A journey from translation through engagement to scholarship of teaching with technologies
Phoebe Young, winner of this year’s ASSETT Excellence in Teaching with Technology Award, began teaching as many of us do by replicating how her best professors taught. She followed their methods, and used the same technologies. As a historian, she wrote and taught from lecture notes rich with information. She presented images and linked critical text to them by using overhead projectors and 35 mm slide projectors. This approach worked quite well for her until she had an “aha!” moment, when she realized that just because her students wrote a response in exam blue books, that didn’t necessarily mean that they had learned what she had wanted them to learn. As she mulled over that conundrum, she began to wonder if educational technologies might help her bridge the gap between the blue book model of offering students chances to respond to a prompt vs. a newer model of allowing them to reflect their learning in artifacts they produced.
In nominating Phoebe for this award, her peers and students recognized her for excellence in teaching with technology, and in consistently demonstrating a commitment to advancing teaching and learning through technology. She has been on a journey throughout her entire career to find ways to help her students improve their learning. When first exposed to PowerPoint, Phoebe saw it as an opportunity to help her students examine an image critically. In the WebCT learning management system she saw an opportunity to engage her students with course material, and an efficient way for her to communicate with students outside of class. In time she came to see that these technologies allowed her to replicate the good teaching that she had done in paper and film media into a digital form. But translating from one medium to a newer medium was just the start of her journey. Phoebe was more interested in seeing if technologies might be able to allow her to transform the way she taught.
Now when Phoebe is teaching with technologies, she focuses on helping students use them to produce more authentic and if possible, public objects. She found in the past that students would work really hard to produce an excellent paper and turn it in to her only to have that be the end of their work. However, technologies such as Omeka and WordPress have allowed her to guide students in producing an artifact that has been shaped through dialog with her and their peers, and to become something they can share with a wider audience. Her students have produced impressive multi-page websites and timelines, for example. They leave her class with an artifact they can show and share if they want to.
As Phoebe became more interested in engaging her students in their learning processes, she observed a physics instructor who taught with clickers. She was amazed at how interactive a lecture class could be! She saw students debate with one another over questions posed to the class. So she decided to try clickers in her class, and found that it made larger classes feel smaller. With clickers, she found she could assess in the moment where her students were in their learning processes. This was a great improvement over only getting a glimpse into students’ learning if they happened to raise their hand and asked a question. Just as clickers helped her with engagement in class, she found Perusall could engage them with texts and artifacts outside of class.

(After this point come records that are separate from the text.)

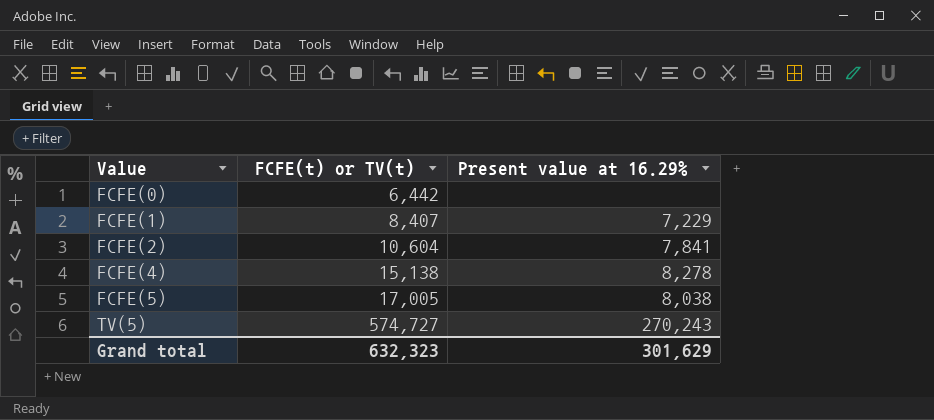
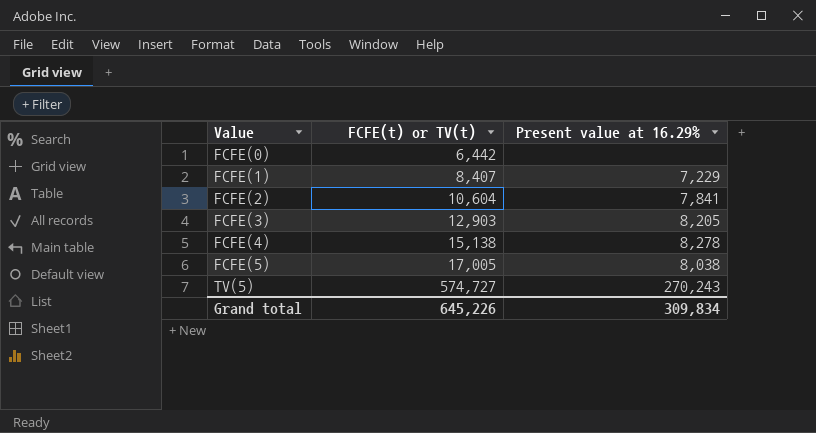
row FCFE(3): none -> 12,903 | 8,205
Grand total | FCFE(t) or TV(t): 632,323 -> 645,226
Grand total | Present value at 16.29%: 301,629 -> 309,834

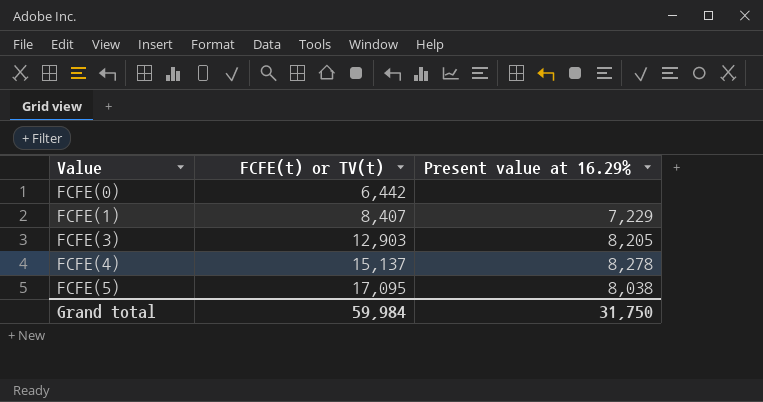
row FCFE(2): 10,604 | 7,841 -> none
row TV(5): 574,727 | 270,243 -> none
FCFE(4) | FCFE(t) or TV(t): 15,138 -> 15,137
FCFE(5) | FCFE(t) or TV(t): 17,005 -> 17,095
Grand total | FCFE(t) or TV(t): 645,226 -> 59,984
Grand total | Present value at 16.29%: 309,834 -> 31,750

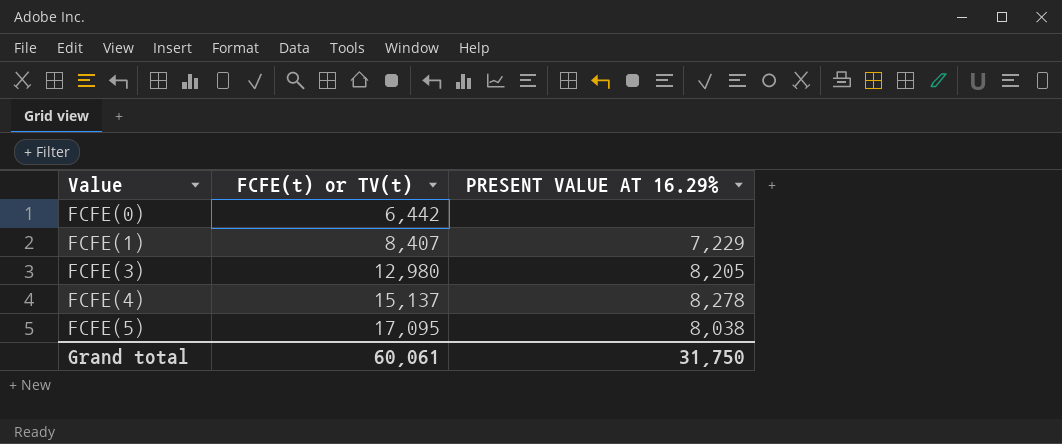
column name: Present value at 16.29% -> PRESENT VALUE AT 16.29%
FCFE(3) | FCFE(t) or TV(t): 12,903 -> 12,980
Grand total | FCFE(t) or TV(t): 59,984 -> 60,061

When asked if she has advice for faculty members considering adopting a technology when they teach, her advice is usually, “don’t take on all the variables at once.” That way you can tell if something you changed in your teaching works. However, she realizes that COVID-19 is requiring us to teach and learn in new ways, and to take on more changes than we might normally want to. In that case, she suggests faculty members figure out what their goal is first and then examine what technology might do to help with that goal. She offers the example of a faculty member considering PlayPosit, which is a technology that embeds quizzes inside of video content. She suggests thinking about a gap they would like to address (for example, assessing whether students are understanding key concepts in the video) and then thinking about how PlayPosit can help address that gap (for example, by inserting multiple choice questions about the concept in the video to see if the students are engaging with those concepts).

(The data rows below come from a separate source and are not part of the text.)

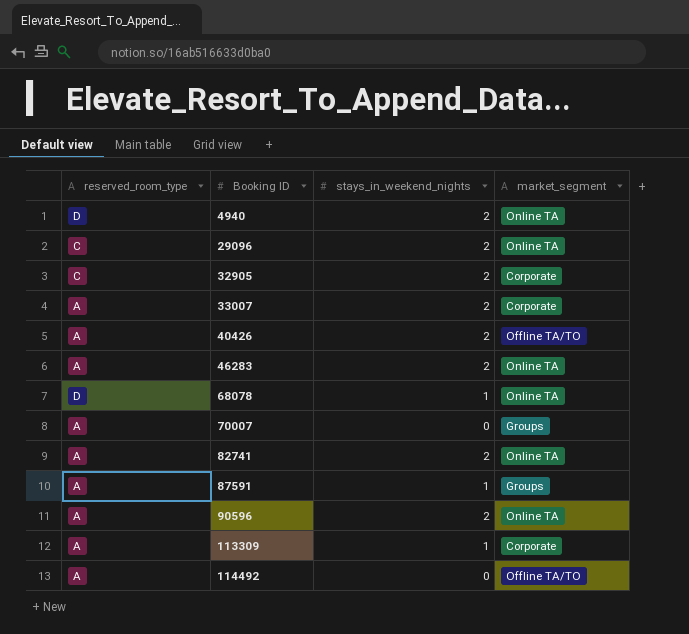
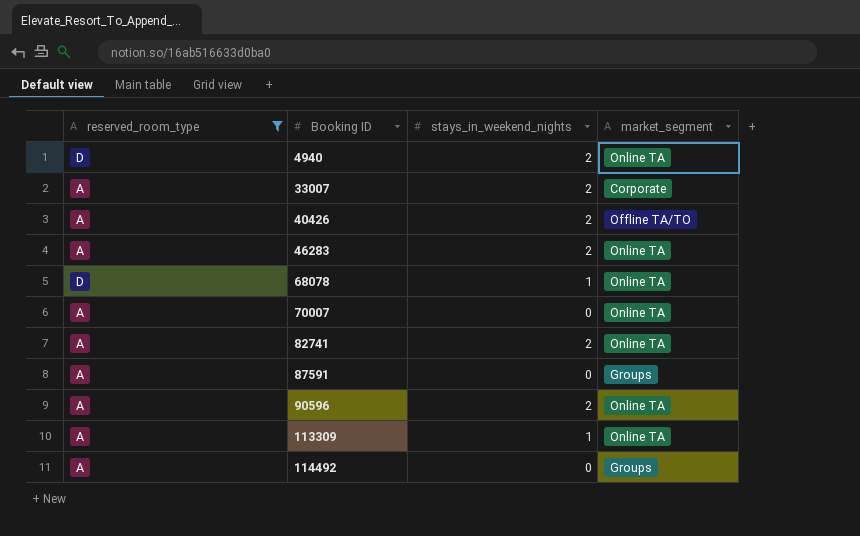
filter: none -> reserved_room_type != C
70007 | market_segment: Groups -> Online TA
87591 | stays_in_weekend_nights: 1 -> 0
113309 | market_segment: Corporate -> Online TA
114492 | market_segment: Offline TA/TO -> Groups

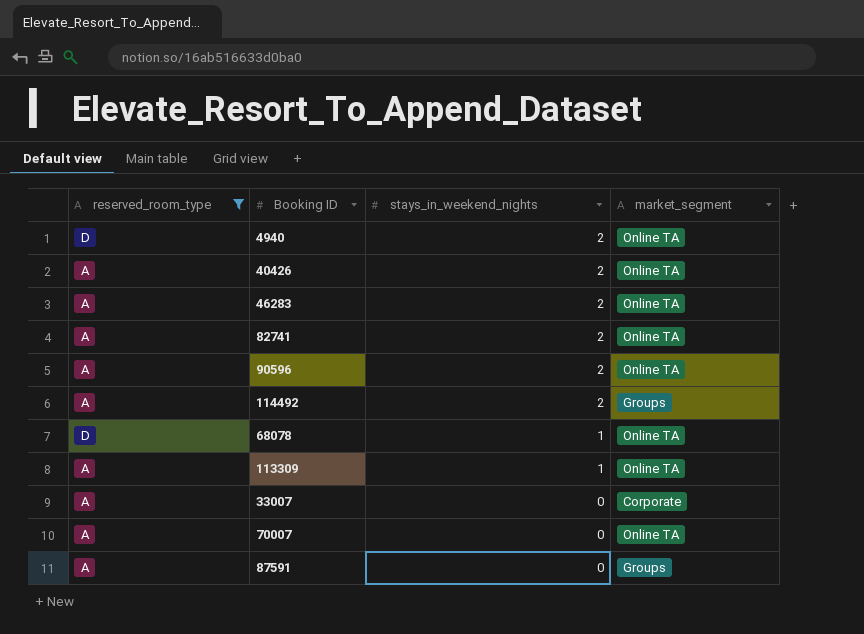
row order: Booking ID ascending -> stays_in_weekend_nights descending
40426 | market_segment: Offline TA/TO -> Online TA
114492 | stays_in_weekend_nights: 0 -> 2
33007 | stays_in_weekend_nights: 2 -> 0

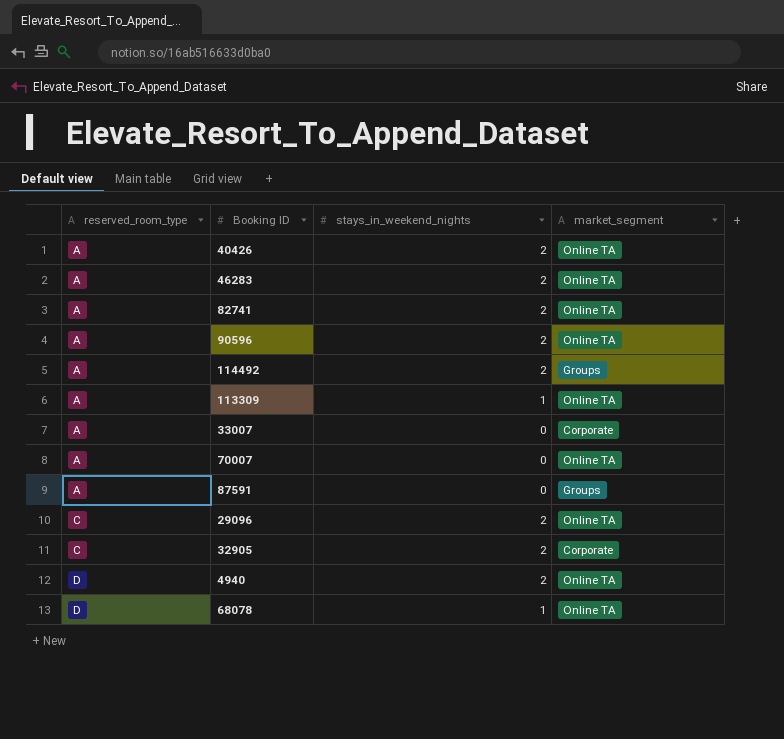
filter: reserved_room_type != C -> none
row order: stays_in_weekend_nights descending -> reserved_room_type ascending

Phoebe’s quest to improve her teaching is by no means finished. She would like to increase her focus on the Scholarship of Teaching and Learning (SOTL). She agrees with her history colleague Natalie Mendoza, whose work in SoTL suggests that it can be a good thing to recognize a problem in your teaching. Those problems can become research questions that can be approached with scholarly methods and skills. Phoebe wants to go beyond assessing her teaching through anecdotal accounts of students’ learning to examining students’ learning processes in an evidence-based way.
We are excited to celebrate Phoebe’s accomplishments and we look forward to following her work in the SOTL area!